Quarantine weight gain has become a global phenomenon, thanks to the sedentary lifestyle of our seemingly never-ending lockdown days. However, piling on extra kilos isn’t the only consequence of the lazy days of COVID-19 lockdown. An inactive life can give you painful hips too. Long hours of sitting and poor posture may be the culprit behind this condition. Pain in the hip is the result of impingement in this joint.
What is hip impingement?
Your hip is the joint that connects your thigh bone with the pelvis, a cup-like structure consisting of several bones. Here, the ball-shaped top of your thigh bone meets the cup-shaped area of your pelvis. Hip impingement occurs when the ball pinches against the cup. Caused by a damage in these structures of the hip joint, this condition manifests itself through pain in the hip or groin. Hip impingement can limit your range of motion too.

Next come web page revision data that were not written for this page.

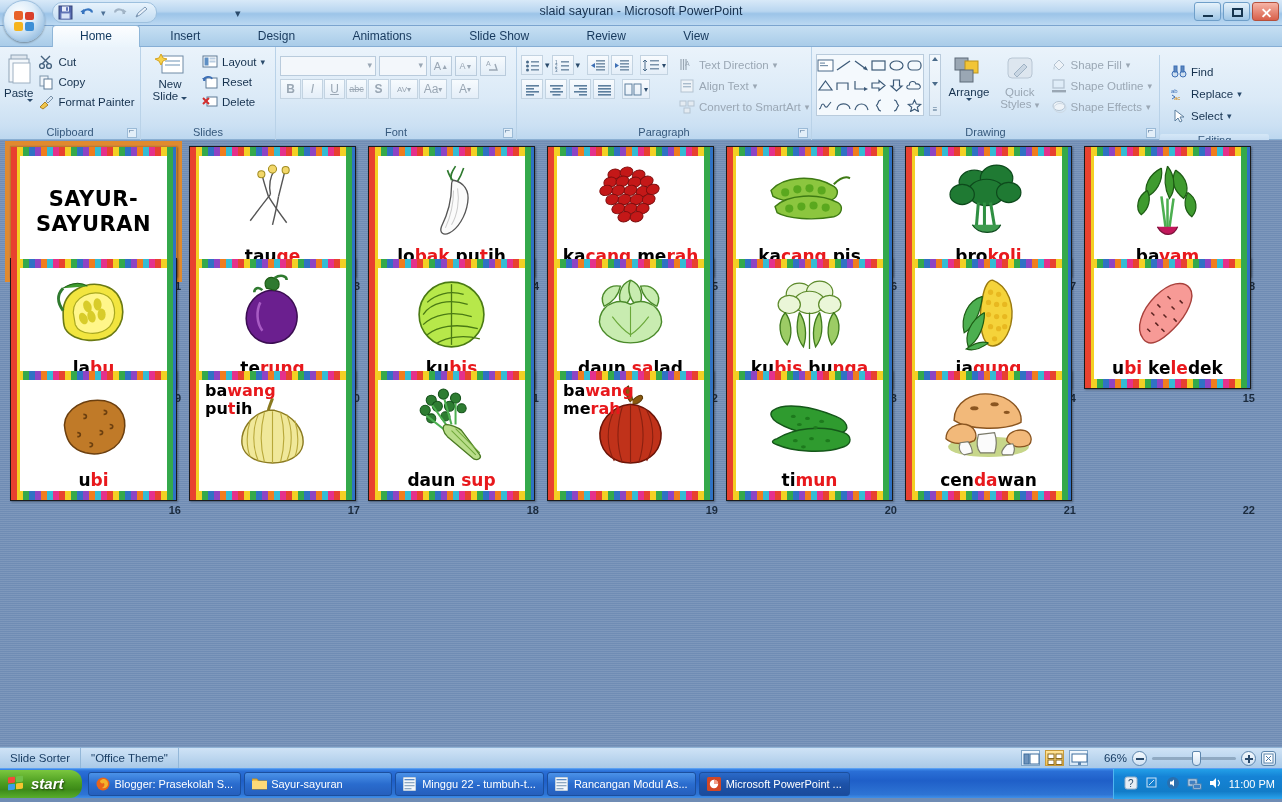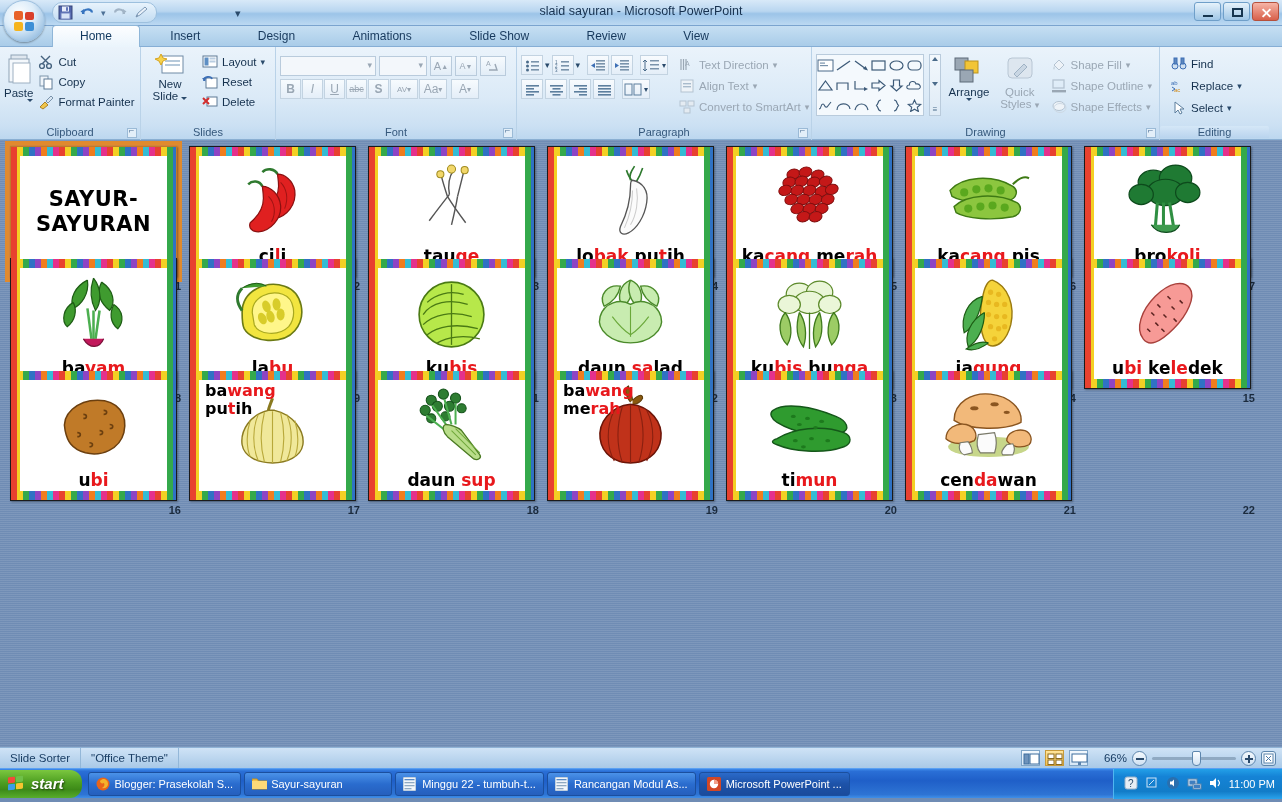"Find" div.grp { margin-top: none -> 8px }
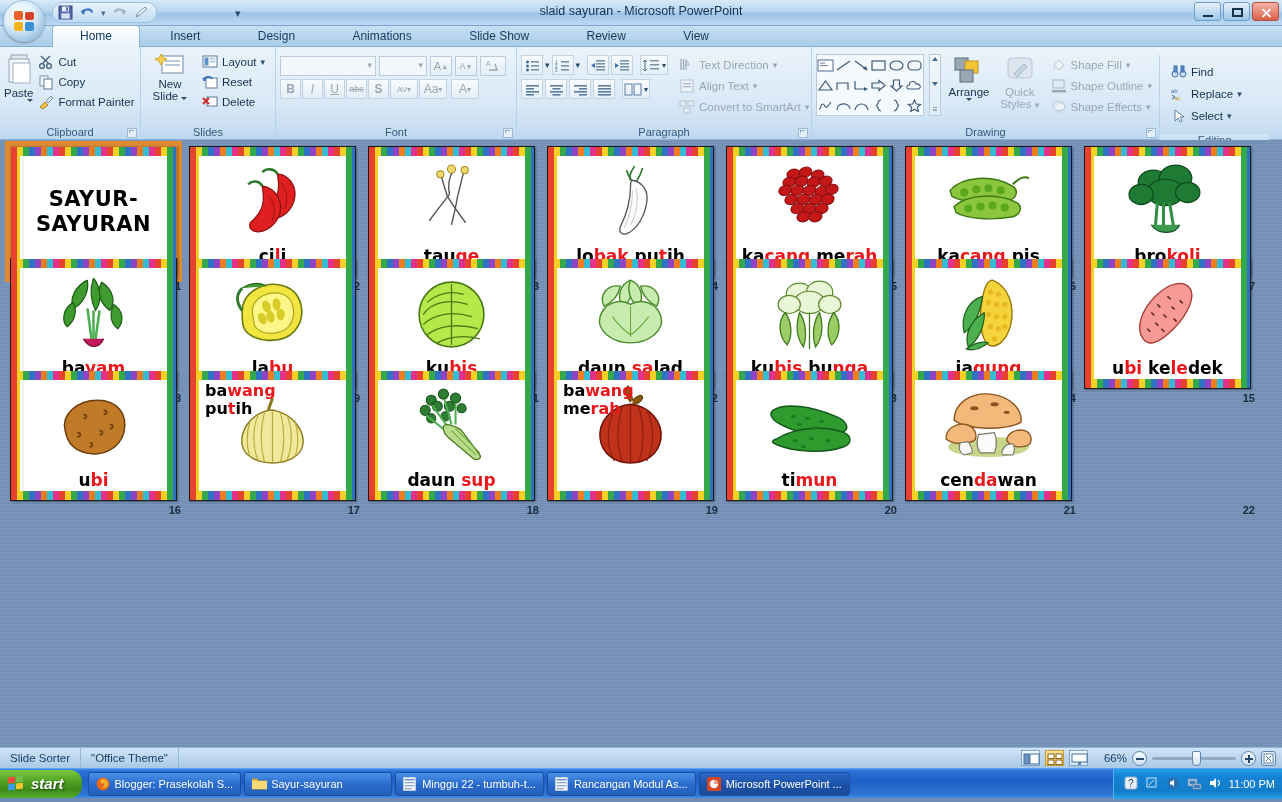"cili" div.cell { html: <div> <div> <div> <div> <div> <svg> <g> <path></path> <path></path> <path></path> <path></path> </g> <path></path> </svg> </div> <div><span>ci</span><span>l</span><span>i</span></div> </div> </div> </div> <div>2</div> </div> -> none }
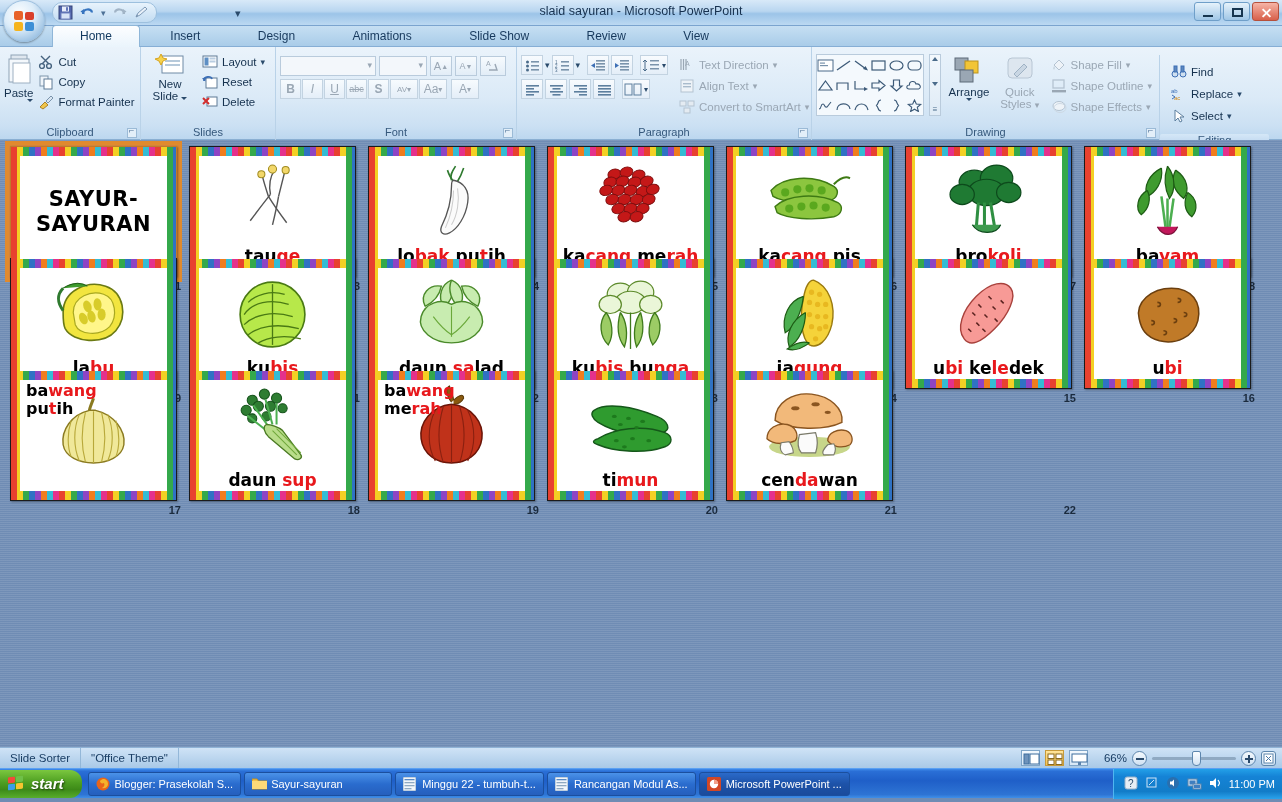"terung" div.cell { html: none -> <div> <div> <div> <div> <div> <svg> <path></path> <path></path> <path></path> <path></path> <path></path> </svg> </div> <div><span>te</span><span>rung</span></div> </div> </div> </div> <div>10</div> </div> }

Top 3 yoga poses for a pain-free hip
Yoga, we all know, is a powerful weapon against pain management. Yoga asanas like Big Toe Pose, Boat Pose, Cat Pose and others will open up your stiff hip joint and help alleviate pain. Here is a step-by-step guide for these poses.
Bharadvaja’s Twist
This yoga asana involves gentle twist that can work wonders for your spine and abdominal muscles.
- Start in a sitting pose with both your legs stretched out to the front.
- Bend your left knee so that your left toe is just below the hip of the same side.
- Now, bend the right knee, placing the right leg on your left thigh.
- Place your left palm below your right knee.
- Now, twist your right shoulder and take the right hand to the back so that it touches your right toe.
- Look over your right shoulder as you do this.
- Breathe in and out, release your right toe and come back to the starting position.
- Repeat the same on your other side.
Cat Pose
This yogasana gently massages your spine and abdominal organs.
- Start on all fours in a tabletop position making sure that your knees are right below your hips and your wrists are perpendicular to your shoulders.
- Place your head in a neutral position, and gaze fixed towards the floor.
- Exhale and lift your spine up while bending your head towards the floor.
- Inhale and come back to the starting position, pushing your spine down and lifting your head to the neutral position.
Bound Angle Pose
It is one of the most effective poses for hip pain. This pose opens up your hip, allowing a full range of motion to this joint and the muscles around it.
- Sit on your yoga mat with your legs stretched out to the front and spine upright.
- Keep your hands straight and place your palms on the floor.
- Now, fold both the legs so that your soles touch each other.
- Hold your feet with your hands.
- Exhale and bend your head forward touching the floor wit it.
- Hold this position for a few seconds and gently lift your head up, returning to the sitting position.